陶真是被蘇錦樓硬拖過來的, 用蘇錦樓的話來說, 多一個人就能多壯一份膽, 陶真不明白膽量和人數有何關聯。


    更何況隻是去見晉亭先生而已, 又不是讓蘇兄與洪水猛獸為伍, 但他見蘇錦樓像拉著一根救命稻草似的緊抓著他不放, 心有不忍便陪著蘇錦樓過來了。


    到了門口, 陶真隻能揮手與蘇錦樓告別, 人家晉亭先生隻邀請了蘇兄一人,他既未接到邀請貼, 又沒提前投遞拜帖,若是冒然同去,怎麽看都不合禮數, 所以盡管蘇錦樓故技重施想把陶真一塊拖著帶進去,但陶真十分冷酷無情的拒絕了, 隻一味堅持在門外等候。


    “蘇兄,有點方是何意?”難道蘇兄已經被打擊的神智不清了?


    蘇錦樓雙眼迷離,神遊天外,說話語氣飄忽不定, “晉亭先生, 他……他竟然讓我每隔五天到府中一趟。”


    “真的?”陶真滿臉喜色, 比蘇錦樓這個當事人還要開心,“這麽說, 晉亭先生答應收蘇兄為徒了?”
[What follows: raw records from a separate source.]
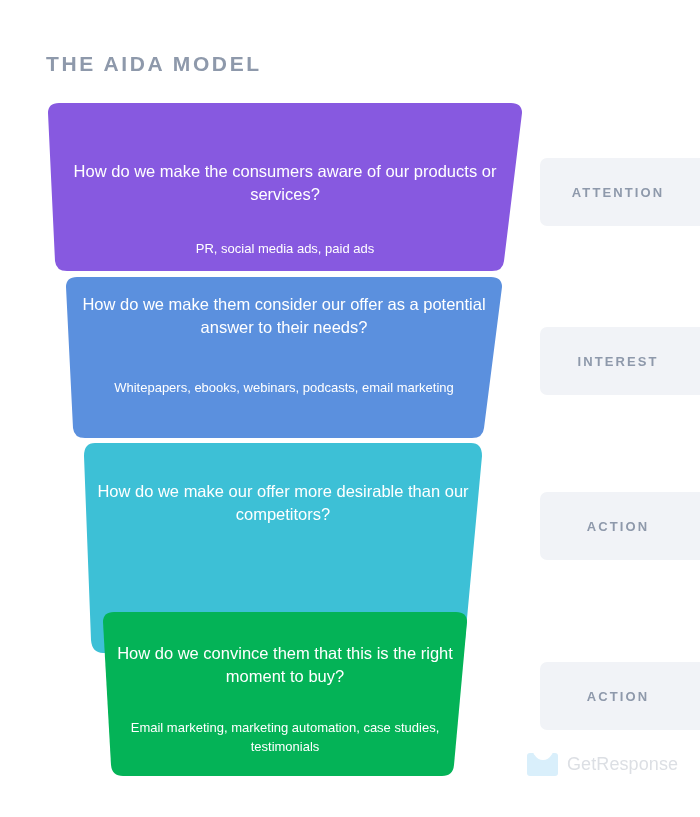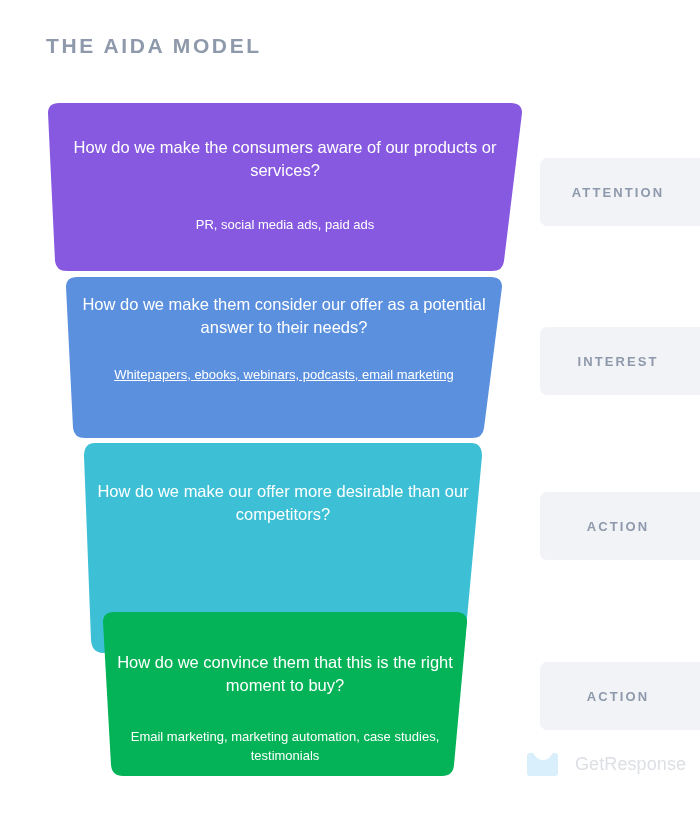--- a/index.html
+++ b/index.html
@@ -13,21 +13,21 @@
     position: relative;
     overflow: hidden;
     font-family: "Liberation Sans", sans-serif;
     -webkit-font-smoothing: antialiased;
   }
 
   
   .page-title {
     position: absolute;
     left: 46px;
-    top: 34px;
+    top: 52px;
     font-size: 21px;
     font-weight: bold;
     letter-spacing: 2.6px;
     color: #8e99ab;
     white-space: nowrap;
   }
 
   
   .stage-label {
     position: absolute;
@@ -97,43 +97,43 @@
   .seg .tools {
     font-size: 13px;
     line-height: 19px;
     font-weight: normal;
     padding: 0 14px;
     white-space: pre-wrap;
   }
 
   
   .seg0 { left: 40px;  top: 103px; width: 490px; height: 168px; }
-  .seg0 .txt { padding-top: 33px; }
+  .seg0 .txt { padding-top: 33px; margin-top: 24px; }
   .seg0 .tools { margin-top: 33px; }
 
   .seg1 { left: 58px;  top: 277px; width: 452px; height: 161px; }
   .seg1 .txt { padding-top: 16px; }
-  .seg1 .tools { margin-top: 26px; text-decoration: underline; }
+  .seg1 .tools { margin-top: 39px; }
 
   .seg2 { left: 76px;  top: 443px; width: 414px; height: 210px; }
   .seg2 .txt { padding-top: 37px; }
   .seg2 .tools { margin-top: 20px; }
 
   .seg3 { left: 95px;  top: 612px; width: 380px; height: 164px; }
-  .seg3 .txt { padding-top: 39px; }
+  .seg3 .txt { padding-top: 30px; }
   .seg3 .tools { margin-top: 30px; }
 
   
   .brand {
     position: absolute;
     left: 527px;
     top: 753px;
     display: flex;
     align-items: center;
-    gap: 17px;
+    gap: 9px;
   }
   .brand .env {
     width: 31px;
     height: 23px;
     background: #d9effb;
     border-radius: 3px;
     position: relative;
     overflow: hidden;
     flex: 0 0 auto;
   }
    蘇錦樓搖頭, “沒有, 沒有收徒,好像隻是簡單的課業指導。”


    陶真心中羨慕不已,那可是晉亭先生,傳說中最受大慶文人追捧的人物,他的學說被官家承認,科舉考試都是以他的觀點為準,有了他的指點,蘇兄何愁無夫子教導而荒廢學業。


    “即便沒有收徒,但有了晉亭先生的指導,蘇兄也算是不枉此行了,”陶真抬手恭賀,眸中除了欽羨無半絲嫉妒之意,“恭喜蘇兄得遇良師指導。”


    蘇錦樓滿目愴然,不見一絲喜色,他怎麽也沒想到事情竟有這般神轉折,就他那筆狗爬字還真入了先生的眼?難不成自己真是個天縱奇才,晉亭先生慧眼識英雄,看出他身具清靈之氣,以後能有一番大作為?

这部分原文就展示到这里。